Banda Aceh,Kabarkini.co – Penyidik Satreskrim Polresta Banda Aceh bersama Jaksa Penuntut Umum Kejaksaan Negeri Banda Aceh menggelar rekonstruksi kasus dugaan penganiayaan terhadap seorang batita di Baby Preneur Daycare, kawasan Lamgugob, Kota Banda Aceh, Jumat (19/6/2026).
Dalam rekonstruksi tersebut, tersangka memperagakan sebanyak 62 adegan yang menggambarkan rangkaian peristiwa dugaan penganiayaan terhadap korban. Proses rekonstruksi dilakukan untuk mencocokkan keterangan yang telah diperoleh selama penyidikan.
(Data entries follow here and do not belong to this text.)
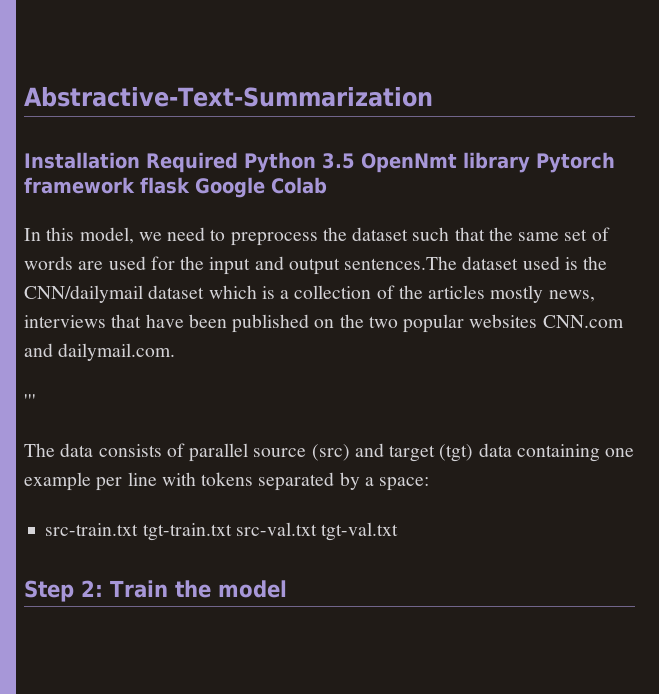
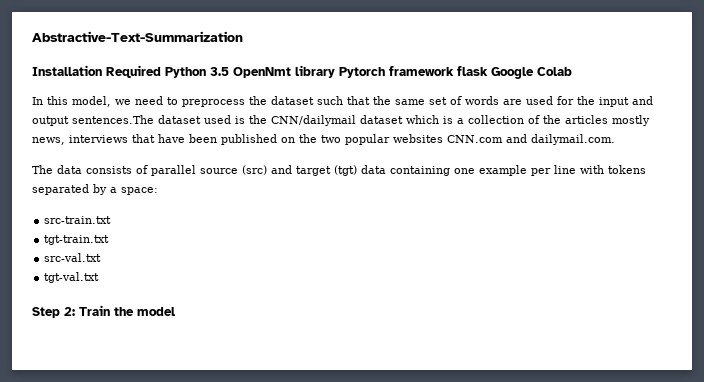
[24,394,36,407] // ''' -> (615, 139) none
(139, 529) none -> (112, 220) //
(232, 532) none -> (110, 240) //
(317, 529) none -> (102, 257) //

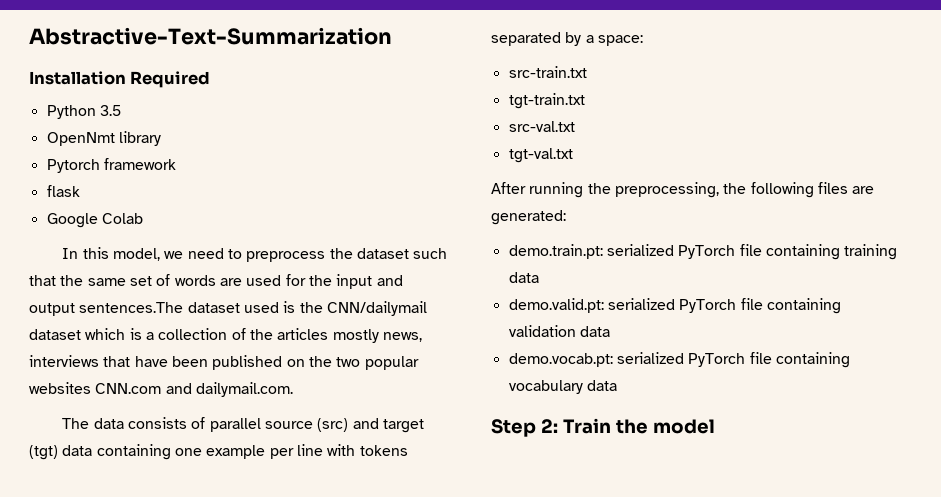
(161, 71) none -> (211, 79) //
(229, 71) none -> (121, 110) //
(335, 71) none -> (161, 138) //
(454, 71) none -> (176, 164) //
(488, 71) none -> (80, 191) //
(100, 277) none -> [491,182,875,198] [491,210,566,225] [508,244,898,260] [508,272,539,283] [508,298,841,314] [508,325,610,337] [508,352,850,368] [508,380,617,394] // After running the preprocessing, the following files are generated: // demo.train.pt: serialized PyTorch file containing training data // demo.valid.pt: serialized PyTorch file containing validation data // demo.vocab.pt: serialized PyTorch file containing vocabulary data

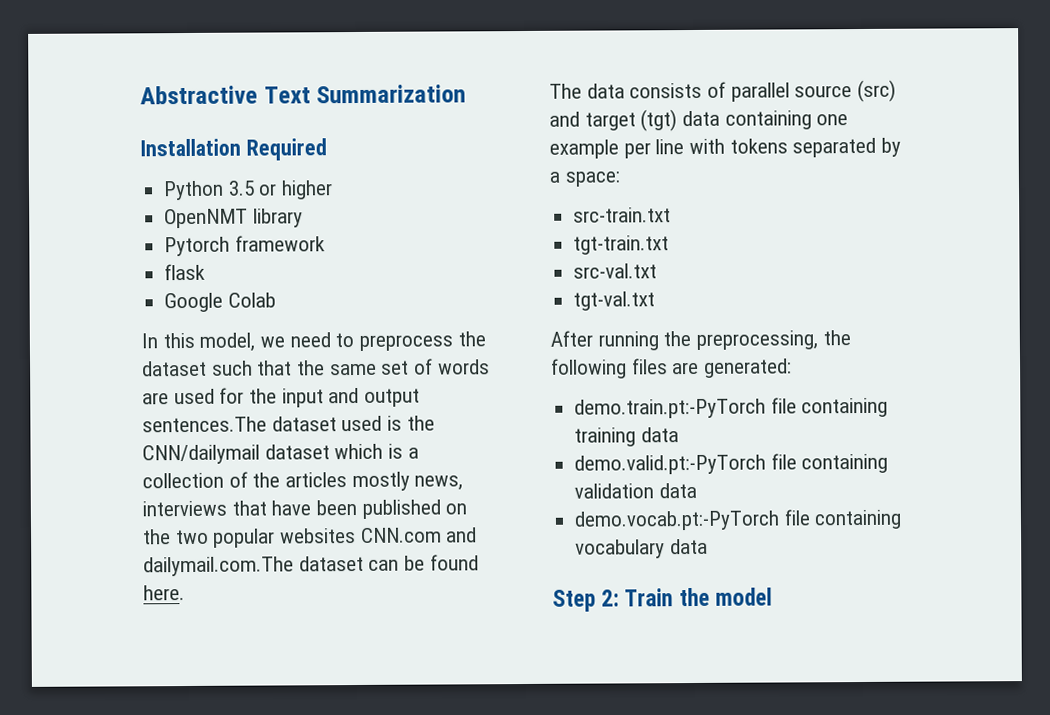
[29,27,392,45] Abstractive-Text-Summarization -> [140,84,467,105] Abstractive Text Summarization
[46,132,115,146] // OpenNmt -> [258,180,334,200] [164,208,249,229] or higher // OpenNMT
[195,382,293,397] dailymail.com. -> [143,554,479,577] [143,585,185,601] dailymail.com.The dataset can be found here.
[508,244,736,259] demo.train.pt: serialized PyTorch -> [574,398,767,419] demo.train.pt:-PyTorch
[508,298,737,313] demo.valid.pt: serialized PyTorch -> [574,454,767,475] demo.valid.pt:-PyTorch
[508,352,746,367] demo.vocab.pt: serialized PyTorch -> [574,510,781,531] demo.vocab.pt:-PyTorch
Kegiatan ini turut dihadiri penyidik, jaksa penuntut umum, serta penasihat hukum tersangka. Rekonstruksi berlangsung dengan pengamanan ketat dari aparat kepolisian guna memastikan seluruh rangkaian kegiatan berjalan aman dan lancar.
Kapolresta Banda Aceh Kombes Pol Andi Kirana melalui Kasat Reskrim Kompol Miftahuda Dizha Fezuono mengatakan, rekonstruksi merupakan bagian penting dalam proses penyidikan untuk memperoleh gambaran secara utuh terkait kronologi kejadian.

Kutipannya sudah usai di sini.